HU and other HBCUs have strong multicultural communities. Non-Black students made up around 24 percent of total HBCU enrollment, according to the National Center for Education Statistics. At institutions like West Virginia State University and Bluefield State University, non-Black students outnumber Black ones six times over. Asian students at Howard account for two percent of the total undergraduate population, according to reports.

@amen.hong

People been asking me since the moment I committed why I chose Howard. This place has become my home and I will do everything in my power to graduate from it! I love all of you who have supported me and the people I’ve met. This is just the beginning! #HU #howarduniversity

♬ original sound – amen

Despite many folks supporting Hong’s decision to go to an HBCU, he faced criticism and questions about why someone like him would even choose an HBCU.

@mikenice4334 called out Black people for praising an Asian student for simply attending an Black college. “Accepting ass n****s,” the user wrote.

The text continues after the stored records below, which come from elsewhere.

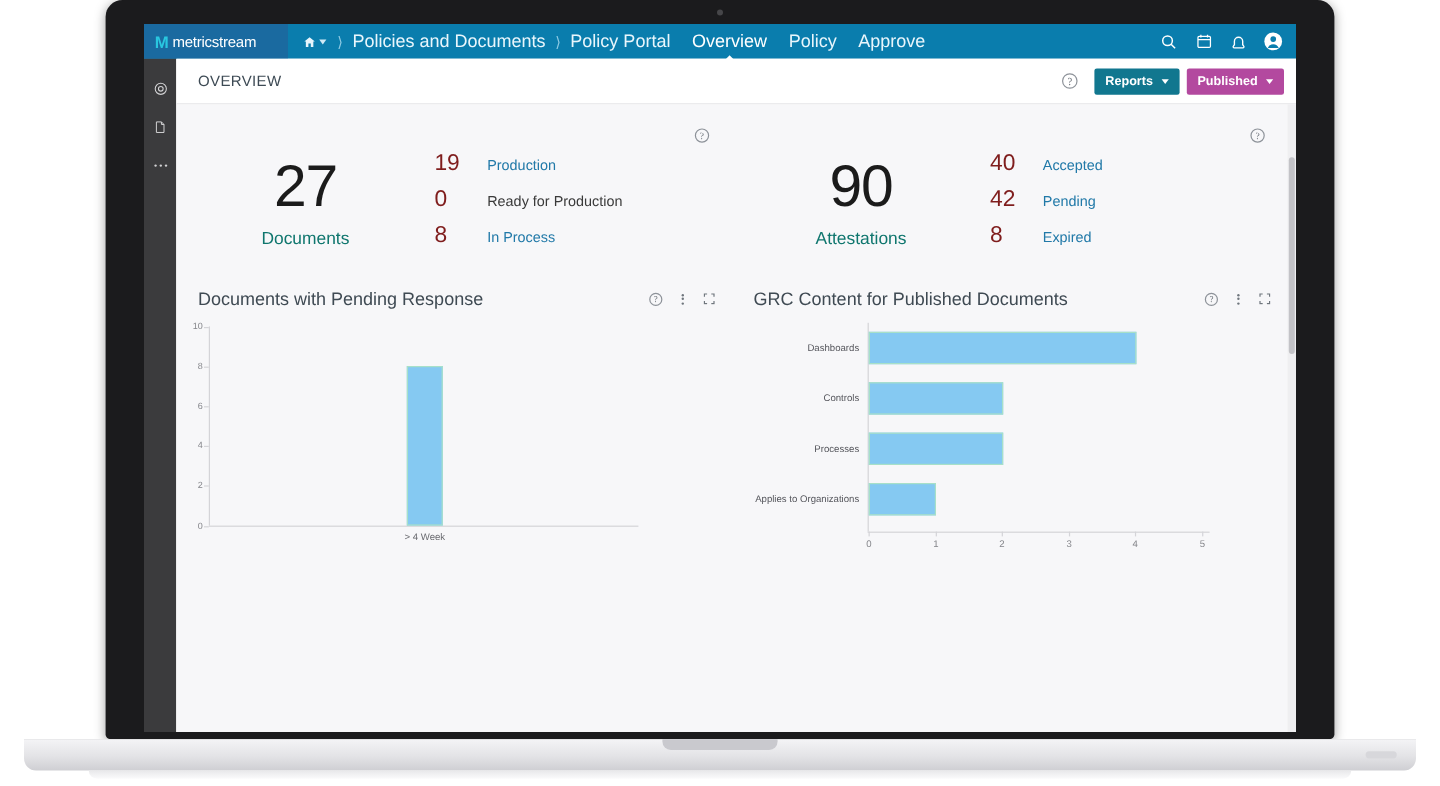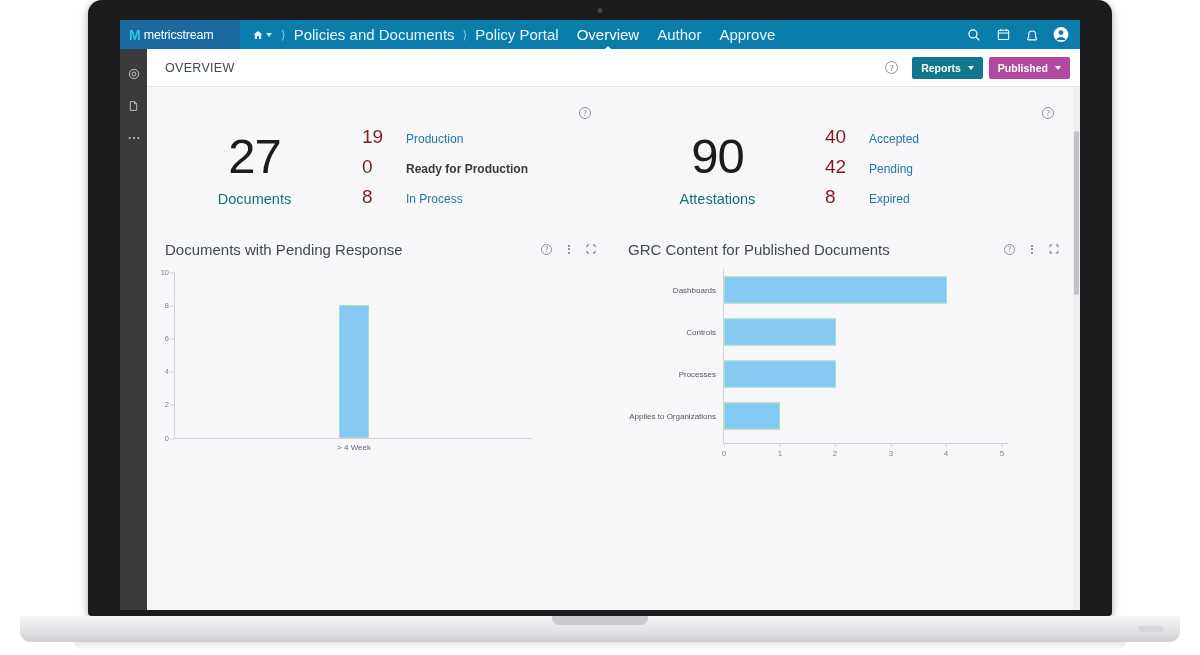--- a/index.html
+++ b/index.html
@@ -345,21 +345,21 @@
     width: 34px;
     text-align: left;
     font-size: 19px;
     color: #7f1d1d;
     margin-right: 10px;
   }
   .kpi-item-label {
     font-size: 12px;
     color: #2179a8;
   }
-  .kpi-item-label.plain { color: #3a3a3a; font-weight: bold; }
+  .kpi-item-label.plain { color: #3a3a3a; }
 
   
   .charts-row {
     position: absolute;
     left: 0; top: 148px;
     width: 926px;
     display: flex;
   }
   .panel {
     width: 463px;
@@ -534,21 +534,21 @@
             <svg width="10" height="10" viewBox="0 0 16 16" fill="currentColor">
                 <path d="M8 1.5 1 7.2h2v7.3h3.4V9.9h3.2v4.6H13V7.2h2z"></path>
               </svg>
             <span class="caret" style="border-top-color:#cfe9f5;"></span>
           </span>
           <span class="nav-sep">⟩</span>
           <span class="nav-link">Policies and Documents</span>
           <span class="nav-sep">⟩</span>
           <span class="nav-link">Policy Portal</span>
           <span class="nav-link active spaced">Overview</span>
-          <span class="nav-link">Author</span>
+          <span class="nav-link">Policy</span>
           <span class="nav-link spaced">Approve</span>
         </div>
 
         <div class="nav-right">
           <span class="nav-icon">
             <svg width="14" height="14" viewBox="0 0 16 16" fill="none" stroke="currentColor" stroke-width="1.4">
                 <circle cx="6.8" cy="6.8" r="4.6"></circle>
                 <line x1="10.2" y1="10.2" x2="14" y2="14"></line>
               </svg>
           </span>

Hong addressed it all on Instagram.

“This place has become my home and I will do everything in my power to graduate from it,” he wrote. Still, folks weren’t buying it. @amaaronthearchitect said, “Now try to be black in an all Asian school and see how that goes.”

In a separate video posted to TikTok, Hong explained how he grew up in an affluent, mostly-white area in Ohio. It wasn’t until he went to high school that he began learning about Black icons like Hattie McDaniel — the first Black woman to win an Oscar — and why Black folks love Michael Jackson so much.

“So basically he got the white experience so now he wants the black one,” @mothaluthaking said on TikTok.

Some people accused Hong of cosplaying as Black. “Blaccent is crazy work, and bonding with Black people over whether MJ ‘did it,’” @2birdsofafeatha said.

However, Hong isn’t taking his college experience for granted. “I got a 3.7 GPA, am a member of the Scholars of Finance, the first Cohort of DECA, and a proud member of team 2F in the School of Business,” he said on Instagram.

Much of the outrage towards Hong ties back to the deep and complex history surrounding anti-Blackness within the Asian community. During the 1992 riots in Los Angeles, armed Korean-American shopkeepers faced off against Black rioters after the Rodney King verdict.

A year before that, a Korean shop owner fatally shot 15 year-old Latasha Harlins for allegedly stealing a bottle of juice.

More recently, a Hmong-American Minneapolis police officer, Tou Thao, stood by as Derek Chauvin killed George Floyd in 2020. Five years later and there’s still a lot of tension between the two communities– especially given that 40 percent of Asian voters chose President Donald Trump in 2024.

While there’s a lot more work to be done, Asian students like Hong represent a greater effort to mend the relationship between the Black and Asian community. And in a country were racial tension is at an all time high, we could probably all learn a little something from this Howard student’s story.